Città in lutto per la morte di Daniele Portella, fu assessore e vicesindaco

Il noto architetto avrebbe compiuto 73 anni a Pasqua. Maggiorente Dc, per la prima volta in Consiglio nel 1990, fu vice di Antonio Gatti nella consiliatura successiva. Si deve a lui la ristrutturazione dell’ex carcere di Sant’Agostino

TERAMO – Il mondo delle professioni e la politica cittadina pingono la scomparsa, oggi, dell’architetto Daniele Portella, protagonista della vita sociale teramana nel suo ruolo di professionista ma soprattutto per essere stato personaggio di spicco della Democrazia Cristiana e per essa assessore e vicesindaco nelle amministrazioni degli anni ’90.

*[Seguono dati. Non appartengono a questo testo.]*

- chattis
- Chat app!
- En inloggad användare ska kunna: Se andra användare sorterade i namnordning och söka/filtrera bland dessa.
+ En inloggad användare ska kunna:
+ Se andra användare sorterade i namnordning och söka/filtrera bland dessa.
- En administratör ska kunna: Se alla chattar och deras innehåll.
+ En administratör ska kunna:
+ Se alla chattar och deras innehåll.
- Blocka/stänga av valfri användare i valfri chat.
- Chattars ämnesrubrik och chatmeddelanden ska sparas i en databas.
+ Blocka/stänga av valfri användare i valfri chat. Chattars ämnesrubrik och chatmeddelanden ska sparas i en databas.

Portella, classe 1953, è venuto a mancare alla soglia dei 73 anni, che avrebbe compiuto nel giorno di Pasqua, il prossimo 5 aprile. Fu nella consiliatura da molti definita d’oro, quella eletta con il voto del 1990, che portò a Palazzo di Città esponenti politici del calibro di Marco Pannella, Virginio Bettini, o personaggi come Ivan Graziani e Grazia Scuccimarra, Walter Mazzitti, che la figura di Portella salì agli onori delle cronache amministrative cittadine con la sua elezione e la successiva nomina ad assessore. Erano i tempi di Pietro D’Ignazio sindaco, che gli affidò le deleghe all’istruzione, alla promozione sociale, diritto allo studio, sport, tempo libero e impiantistica sportiva.

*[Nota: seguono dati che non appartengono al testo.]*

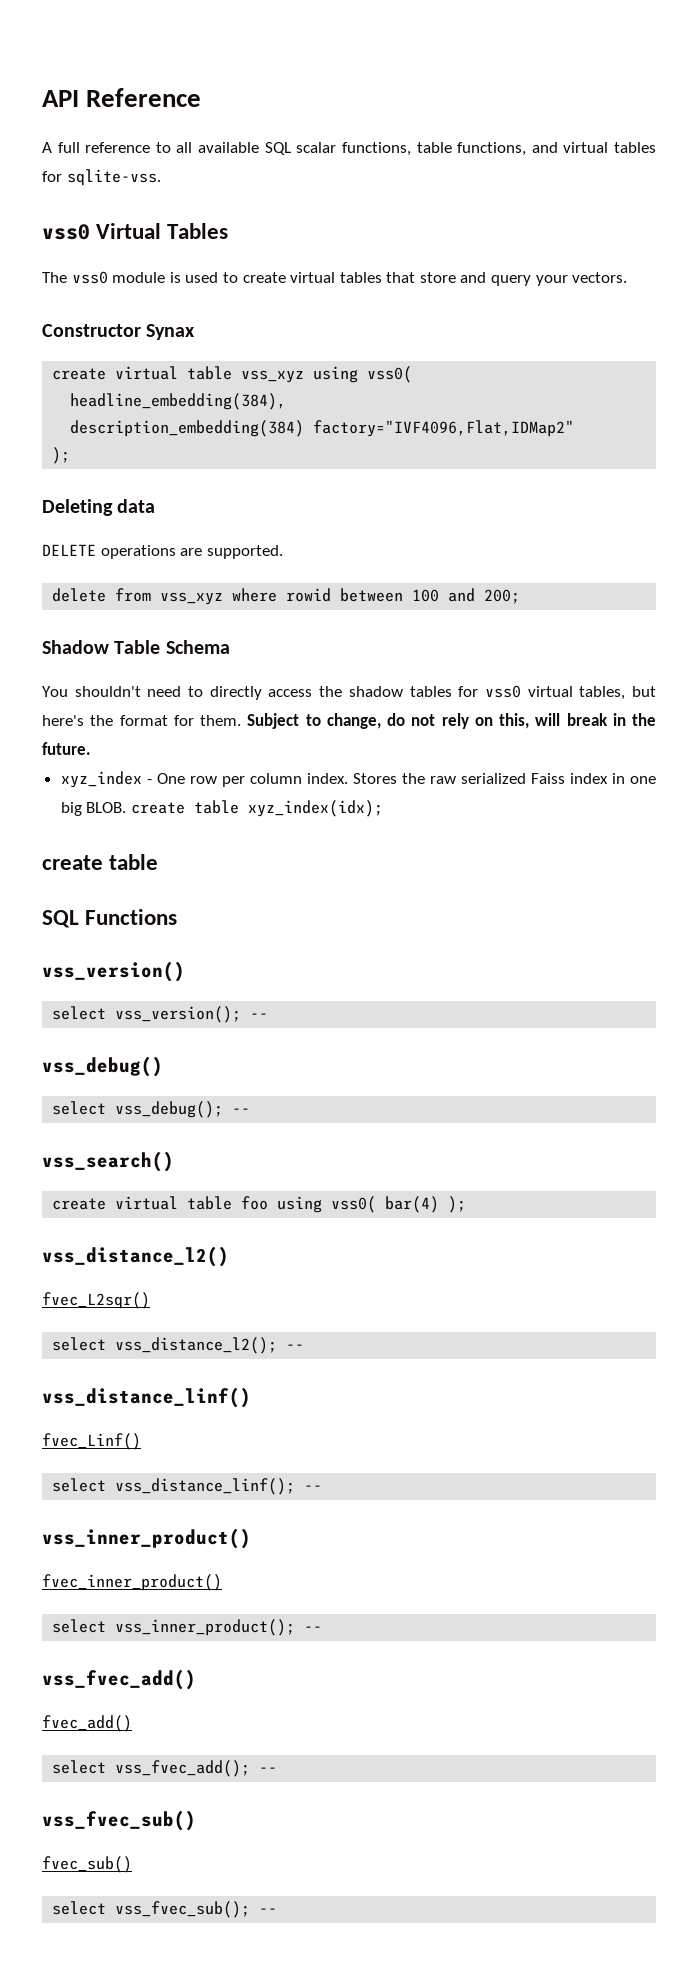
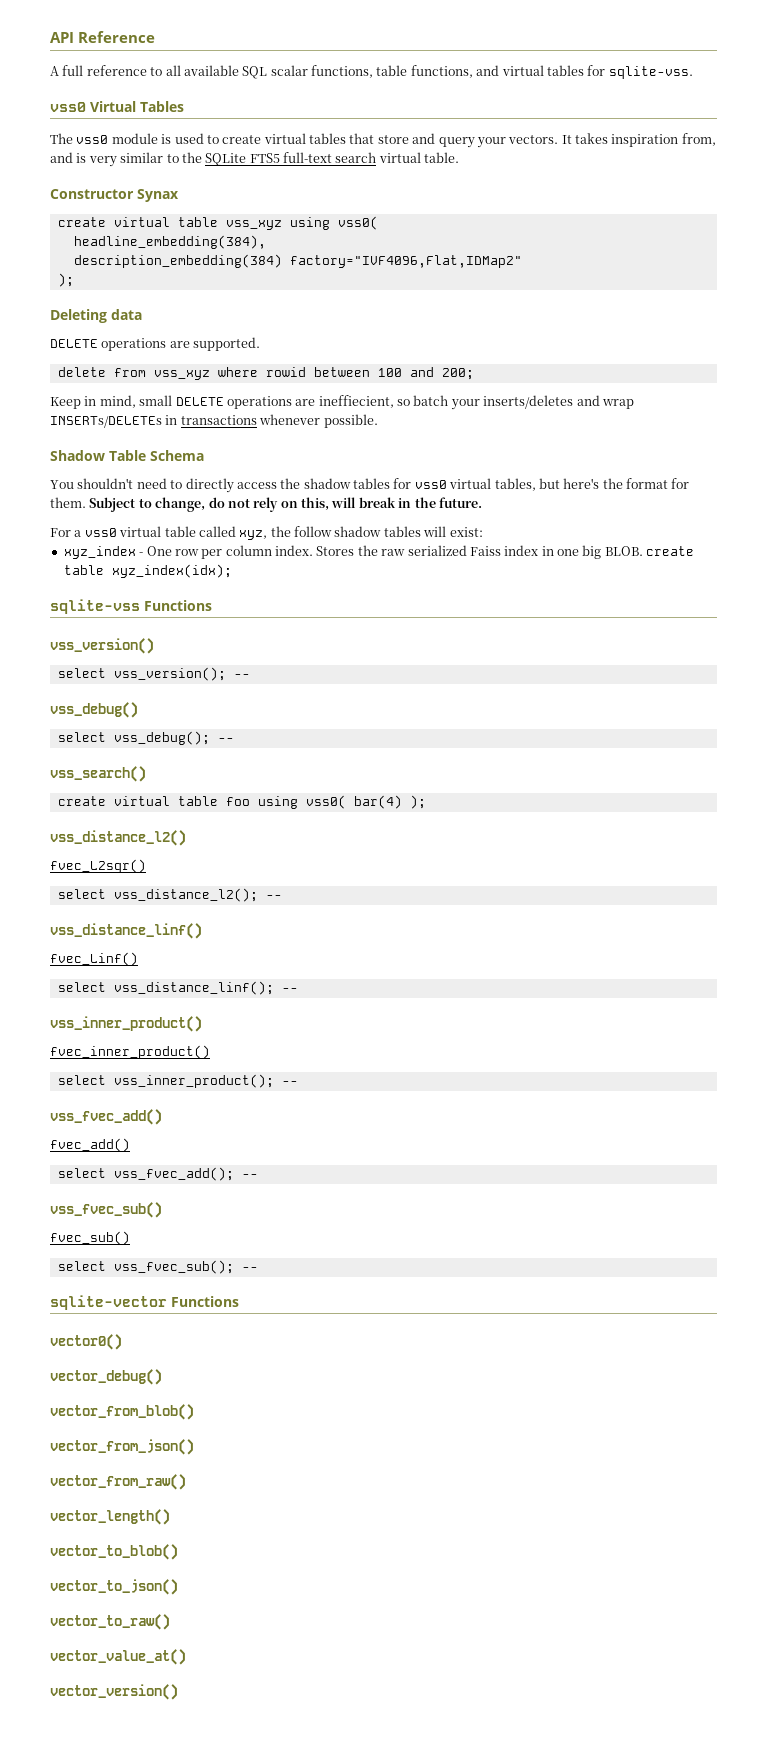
+ It takes inspiration from, and is very similar to the SQLite FTS5 full-text search virtual table.
+ Keep in mind, small DELETE operations are ineffiecient, so batch your inserts/deletes and wrap INSERTs/DELETEs in transactions whenever possible.
+ For a vss0 virtual table called xyz, the follow shadow tables will exist:
  Stores the raw serialized Faiss index in one big BLOB. create table xyz_index(idx);
- create table
- SQL Functions
+ sqlite-vss Functions
+ sqlite-vector Functions
+ vector0()
+ vector_debug()
+ vector_from_blob()
+ vector_from_json()
+ vector_from_raw()
+ vector_length()
+ vector_to_blob()
+ vector_to_json()
+ vector_to_raw()
+ vector_value_at()
+ vector_version()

Esponente politico, come era consuetudine allora, di una delle tre correnti politiche dello scudocrociato (in particolare quella che a Teramo faceva riferimento all’onorevole Alberto Aiardi), riconosciuto per le sue competenze tecniche, Portella confermò di essere riferimento attivo tra i maggiorenti Dc anche nella consiliatura successiva, quella guidata da Antonio Gatti sindaco, primo cittadino dal febbraio 1993: in quell’esecutivo, che attraversò una delle fasi più turbolente della storia politica cittadina, Portella fu assessore ai lavori pubblici e vice sindaco. Tra i suoi lasciti, si ricorda il forte impulso per la progettazione e il recupero funzionale dell’ex carcere di Sant’Agostino, per consentirvi il trasferimento e l’insediamento dell’Archivio di Stato, donando a questa istituzione una sede adeguata e prestigiosa.

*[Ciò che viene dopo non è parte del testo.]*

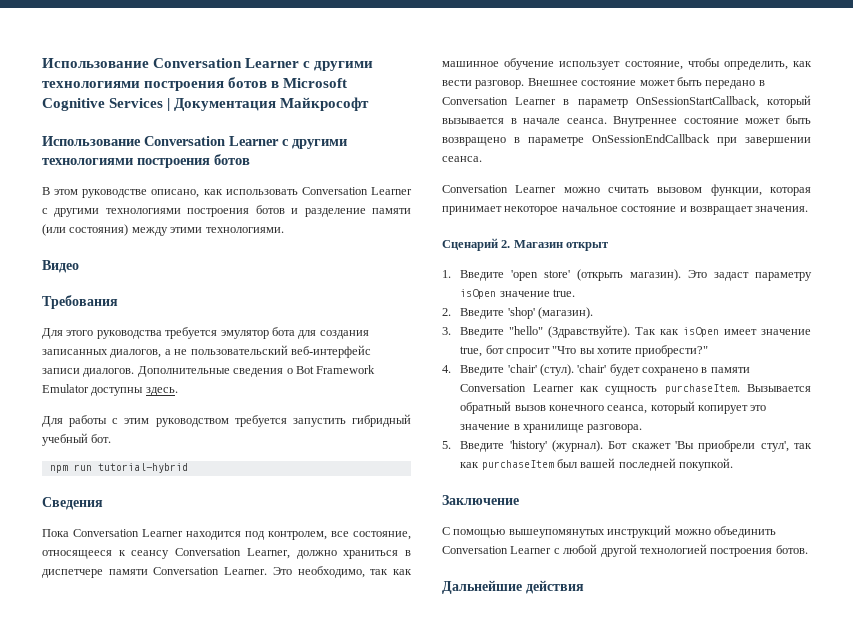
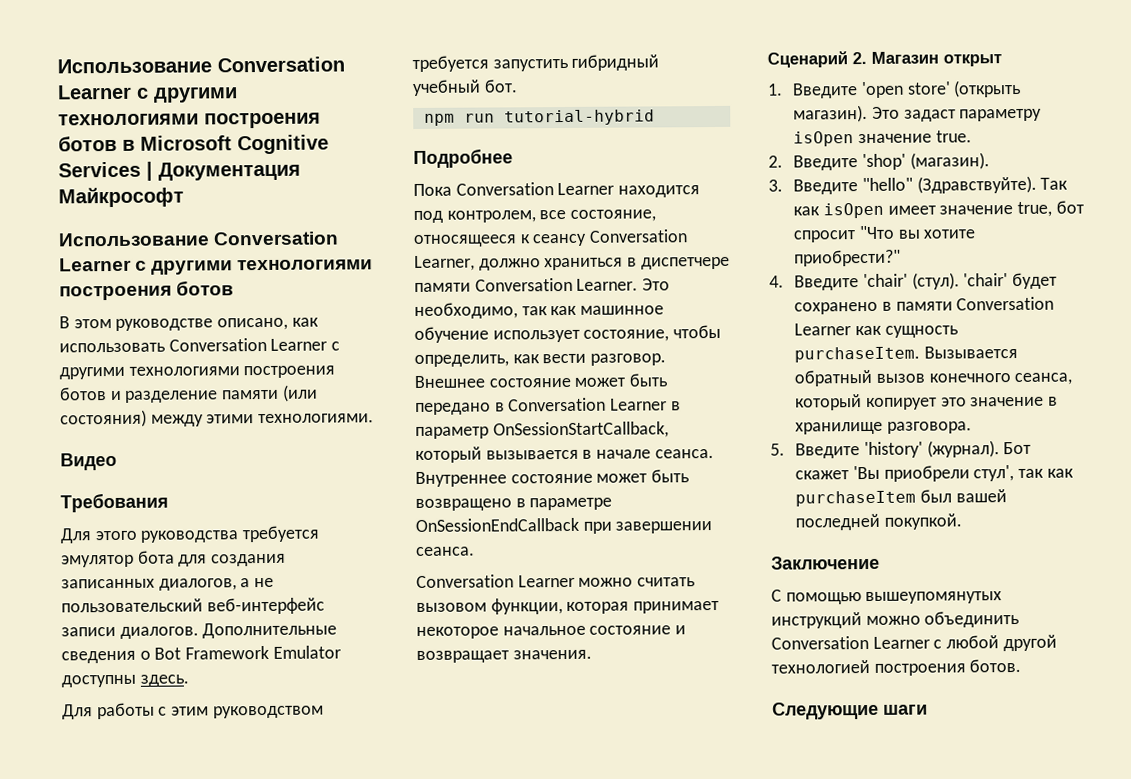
- Сведения
+ Подробнее
- Дальнейшие действия
+ Следующие шаги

Daniele Portella lascia le figlie Aurora e Francesca, il fratello Mario e la sorella Stefania. La salma è esposta nella camera ardente presso la casa funeraria Petrucci Carlo a Villa Pavone. I funerali saranno celebrati giovedì 12 marzo, alle 15, nella chiesa della Madonna del Carmine a Teramo.

L’apertura alla città: Portella ebbe l’intuizione di destinare la vasta area interna (l’ex cortile) a verde pubblico, attrezzandolo con servizi per i cittadini. Decise inoltre di realizzare due varchi (aperture) nell’imponente muro di cinta che affacciava sulla circonvallazione, rompendo così in modo fisico e simbolico l’isolamento dell’ex prigione e ricongiungendola al tessuto urbano di Teramo.

Il polo culturale: La trasformazione e il recupero dei locali dell’ex struttura carceraria per consentire il trasferimento e l’insediamento dell’Archivio di Stato, donando a un’istituzione fondamentale una sede adeguata e prestigiosa.